**REQUIRED ACTION**
Copy nothing but the lines from the one containing "[18,415,654,591] Bedrijfsinformatie |" through the last line of the entries below, exactly as written and without pictures.

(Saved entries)

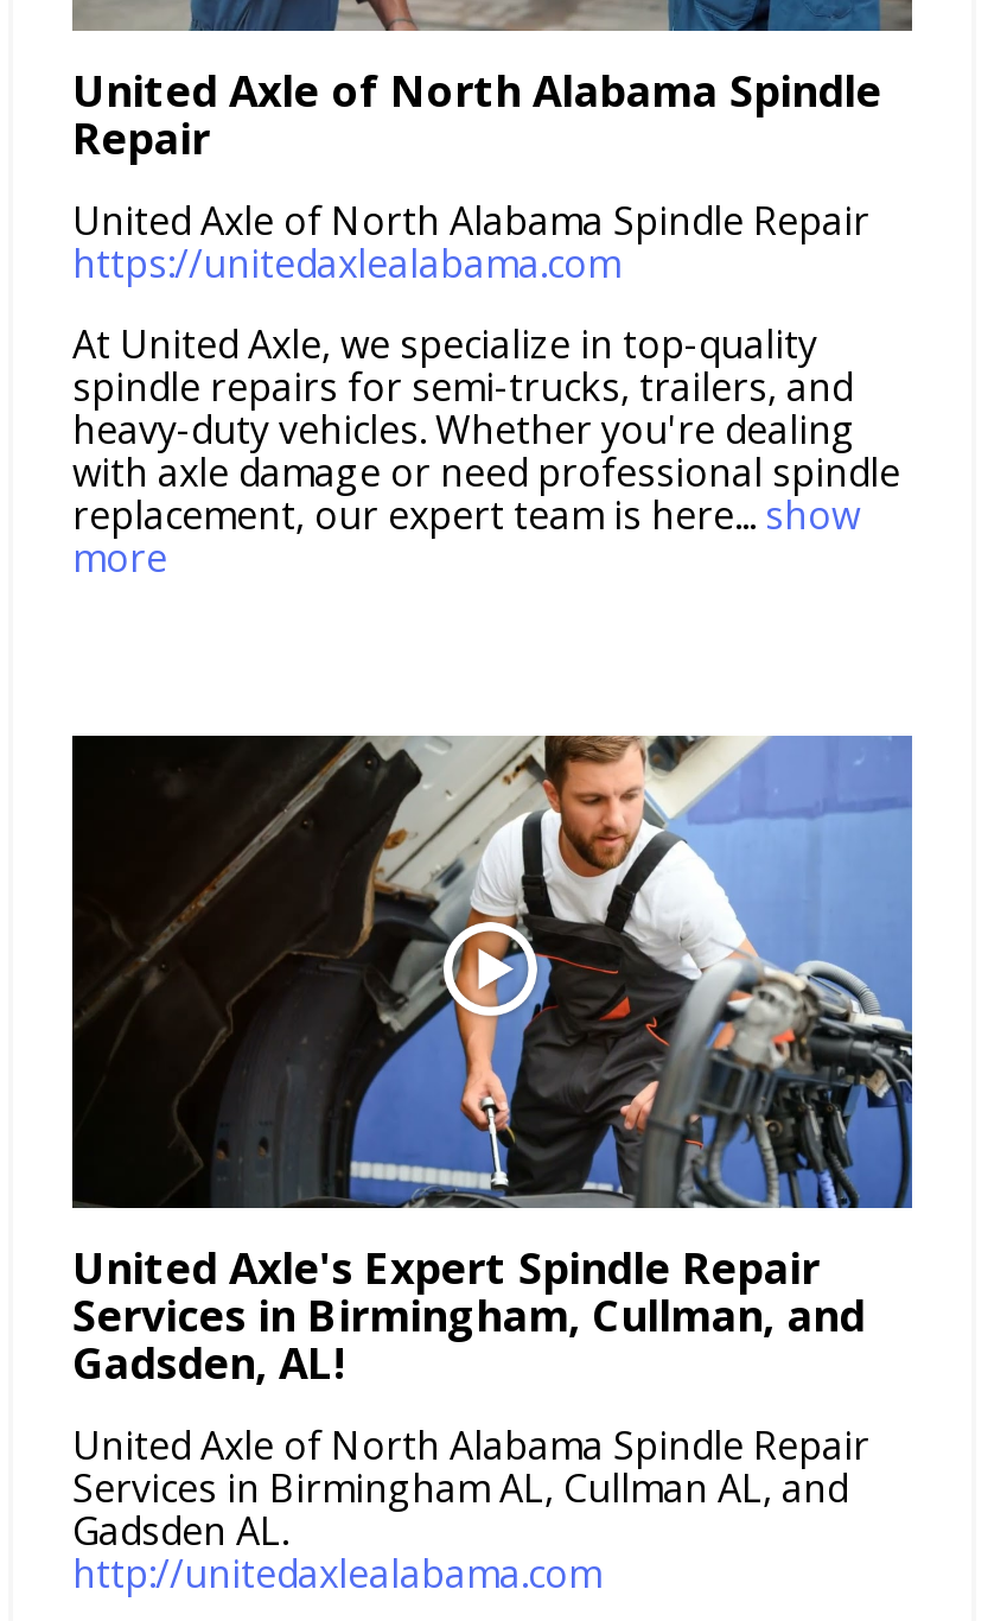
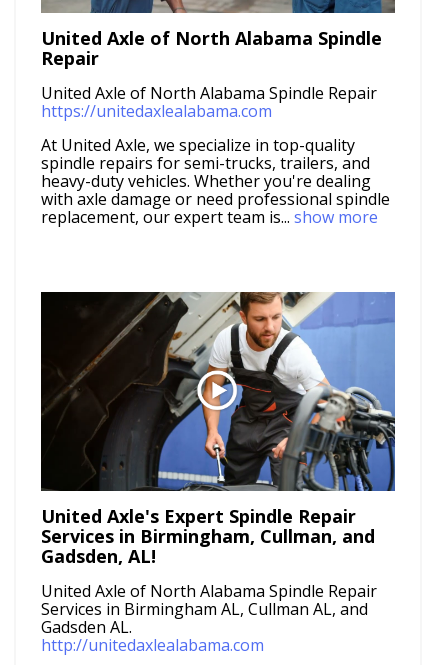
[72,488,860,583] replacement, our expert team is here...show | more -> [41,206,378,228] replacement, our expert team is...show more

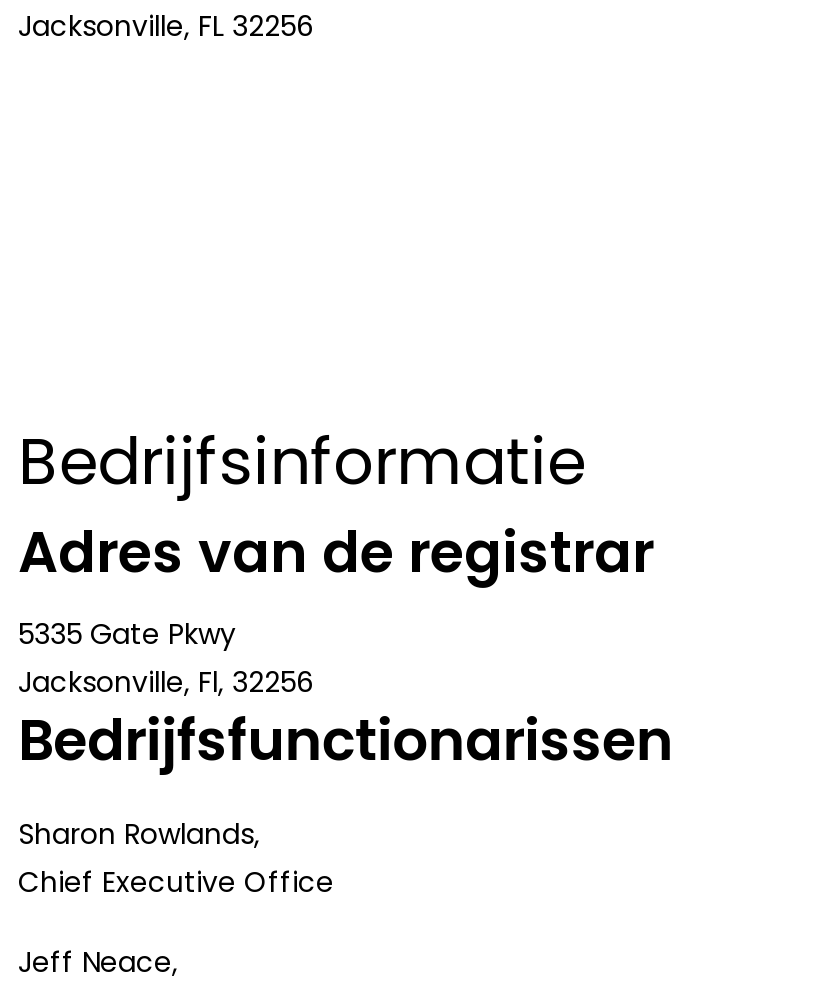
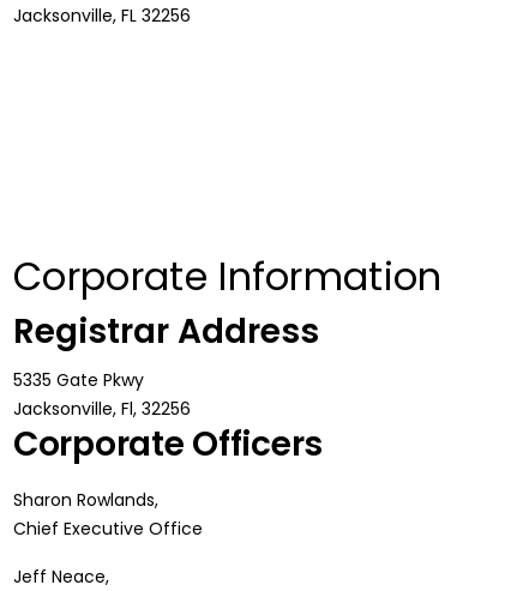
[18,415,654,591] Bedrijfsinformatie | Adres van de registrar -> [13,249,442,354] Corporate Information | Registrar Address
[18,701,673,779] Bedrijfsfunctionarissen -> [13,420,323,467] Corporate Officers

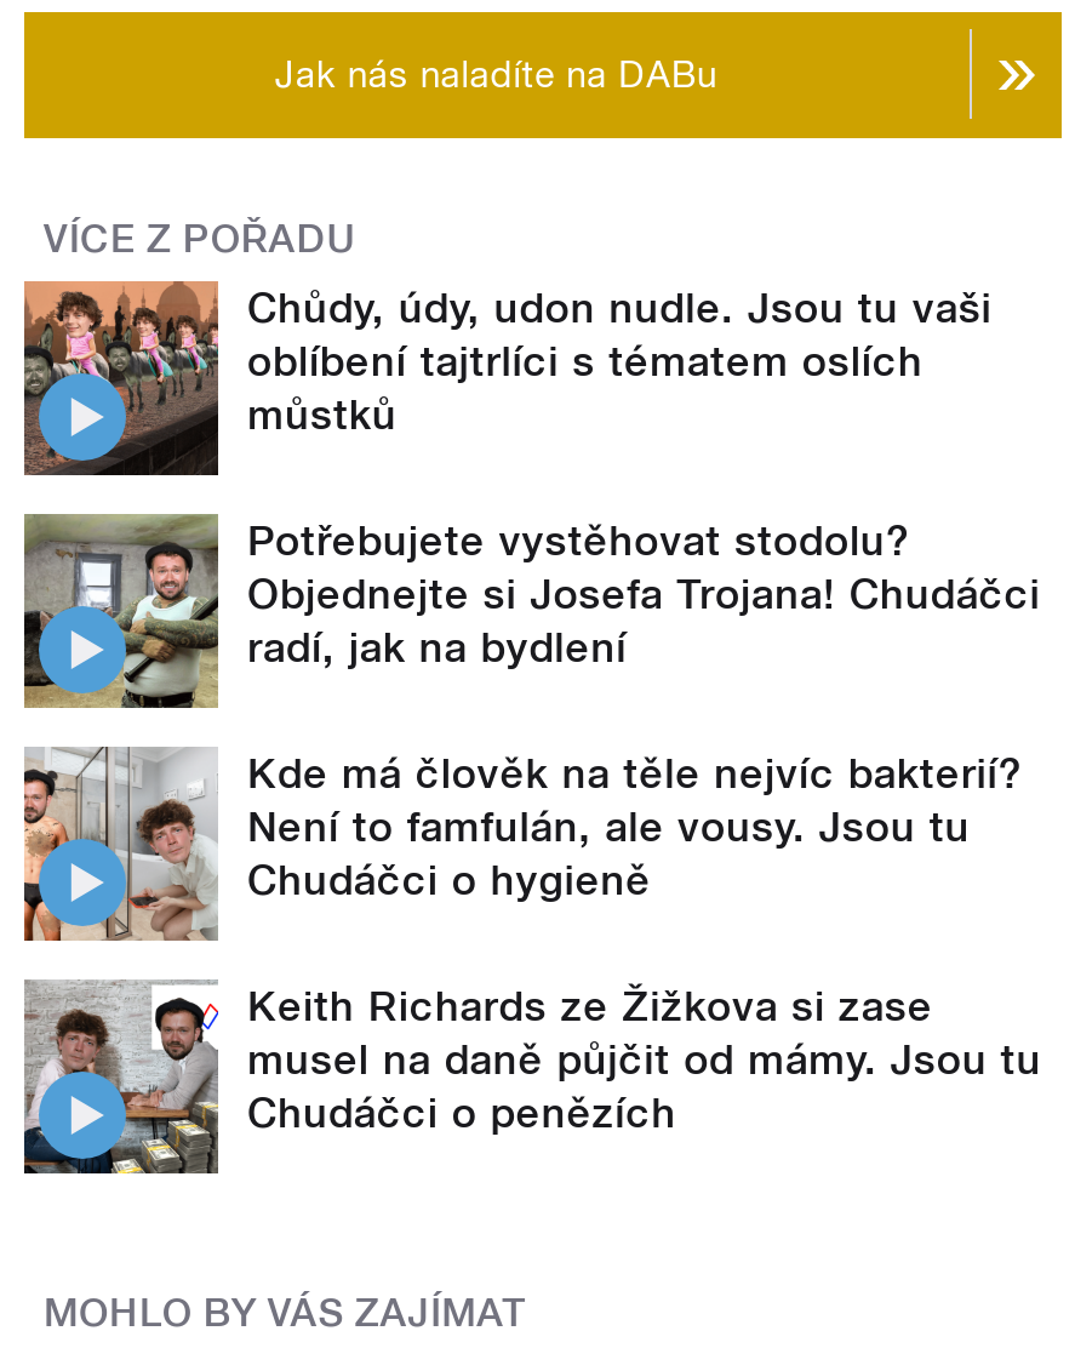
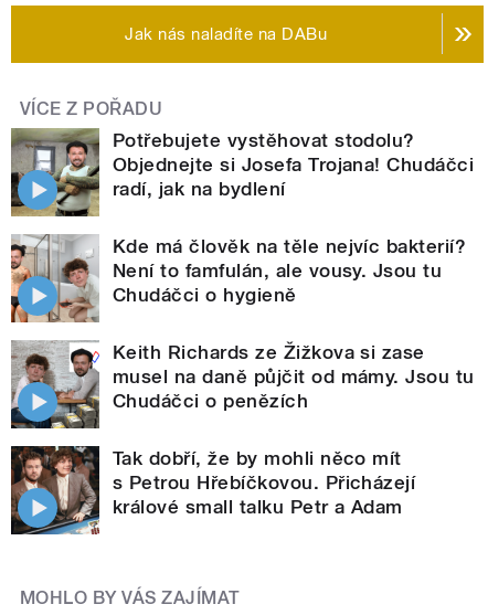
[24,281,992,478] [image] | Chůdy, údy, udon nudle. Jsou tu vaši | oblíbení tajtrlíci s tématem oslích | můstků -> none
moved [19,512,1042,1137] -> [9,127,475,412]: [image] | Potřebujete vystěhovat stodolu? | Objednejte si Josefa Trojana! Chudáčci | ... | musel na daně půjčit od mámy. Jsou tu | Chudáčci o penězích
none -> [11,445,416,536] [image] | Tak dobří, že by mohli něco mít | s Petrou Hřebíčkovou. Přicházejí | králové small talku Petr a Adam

**TASK ANSWER**
[18,415,654,591] Bedrijfsinformatie | Adres van de registrar -> [13,249,442,354] Corporate Information | Registrar Address
[18,701,673,779] Bedrijfsfunctionarissen -> [13,420,323,467] Corporate Officers

[24,281,992,478] [image] | Chůdy, údy, udon nudle. Jsou tu vaši | oblíbení tajtrlíci s tématem oslích | můstků -> none
moved [19,512,1042,1137] -> [9,127,475,412]: [image] | Potřebujete vystěhovat stodolu? | Objednejte si Josefa Trojana! Chudáčci | ... | musel na daně půjčit od mámy. Jsou tu | Chudáčci o penězích
none -> [11,445,416,536] [image] | Tak dobří, že by mohli něco mít | s Petrou Hřebíčkovou. Přicházejí | králové small talku Petr a Adam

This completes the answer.